- [Work task]:
Below this sentence is a listing; return exactly its lines from the one with "Al respecto, creencias" to the one with "grupo (10, 12).", both kept, and nothing more.

===== Data listing =====

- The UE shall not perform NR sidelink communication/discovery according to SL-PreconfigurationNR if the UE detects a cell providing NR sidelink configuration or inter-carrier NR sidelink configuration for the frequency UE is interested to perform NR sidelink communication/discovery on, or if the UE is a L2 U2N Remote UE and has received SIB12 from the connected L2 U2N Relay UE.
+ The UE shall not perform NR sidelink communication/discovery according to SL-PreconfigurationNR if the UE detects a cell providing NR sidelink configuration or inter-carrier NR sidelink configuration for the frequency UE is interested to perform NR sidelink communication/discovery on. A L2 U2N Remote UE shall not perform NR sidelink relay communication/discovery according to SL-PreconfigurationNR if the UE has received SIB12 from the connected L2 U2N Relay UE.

=====
===== Data listing =====

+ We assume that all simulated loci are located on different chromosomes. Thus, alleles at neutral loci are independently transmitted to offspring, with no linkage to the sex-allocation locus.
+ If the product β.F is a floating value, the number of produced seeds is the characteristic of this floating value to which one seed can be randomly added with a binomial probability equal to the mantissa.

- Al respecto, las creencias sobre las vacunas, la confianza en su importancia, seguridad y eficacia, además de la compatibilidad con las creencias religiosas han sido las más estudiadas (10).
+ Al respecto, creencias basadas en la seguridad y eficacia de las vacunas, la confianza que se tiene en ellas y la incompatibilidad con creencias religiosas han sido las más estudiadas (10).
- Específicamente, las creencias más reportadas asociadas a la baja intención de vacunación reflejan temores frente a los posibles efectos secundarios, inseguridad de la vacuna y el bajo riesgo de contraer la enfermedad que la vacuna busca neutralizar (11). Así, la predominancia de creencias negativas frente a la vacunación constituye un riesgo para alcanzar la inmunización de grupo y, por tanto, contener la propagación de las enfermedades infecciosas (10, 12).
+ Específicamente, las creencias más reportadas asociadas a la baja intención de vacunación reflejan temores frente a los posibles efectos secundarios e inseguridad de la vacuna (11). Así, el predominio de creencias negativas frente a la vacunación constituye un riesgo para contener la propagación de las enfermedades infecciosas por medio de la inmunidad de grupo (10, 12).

=====

- [Finished task]:
+ Al respecto, creencias basadas en la seguridad y eficacia de las vacunas, la confianza que se tiene en ellas y la incompatibilidad con creencias religiosas han sido las más estudiadas (10).
- Específicamente, las creencias más reportadas asociadas a la baja intención de vacunación reflejan temores frente a los posibles efectos secundarios, inseguridad de la vacuna y el bajo riesgo de contraer la enfermedad que la vacuna busca neutralizar (11). Así, la predominancia de creencias negativas frente a la vacunación constituye un riesgo para alcanzar la inmunización de grupo y, por tanto, contener la propagación de las enfermedades infecciosas (10, 12).
+ Específicamente, las creencias más reportadas asociadas a la baja intención de vacunación reflejan temores frente a los posibles efectos secundarios e inseguridad de la vacuna (11). Así, el predominio de creencias negativas frente a la vacunación constituye un riesgo para contener la propagación de las enfermedades infecciosas por medio de la inmunidad de grupo (10, 12).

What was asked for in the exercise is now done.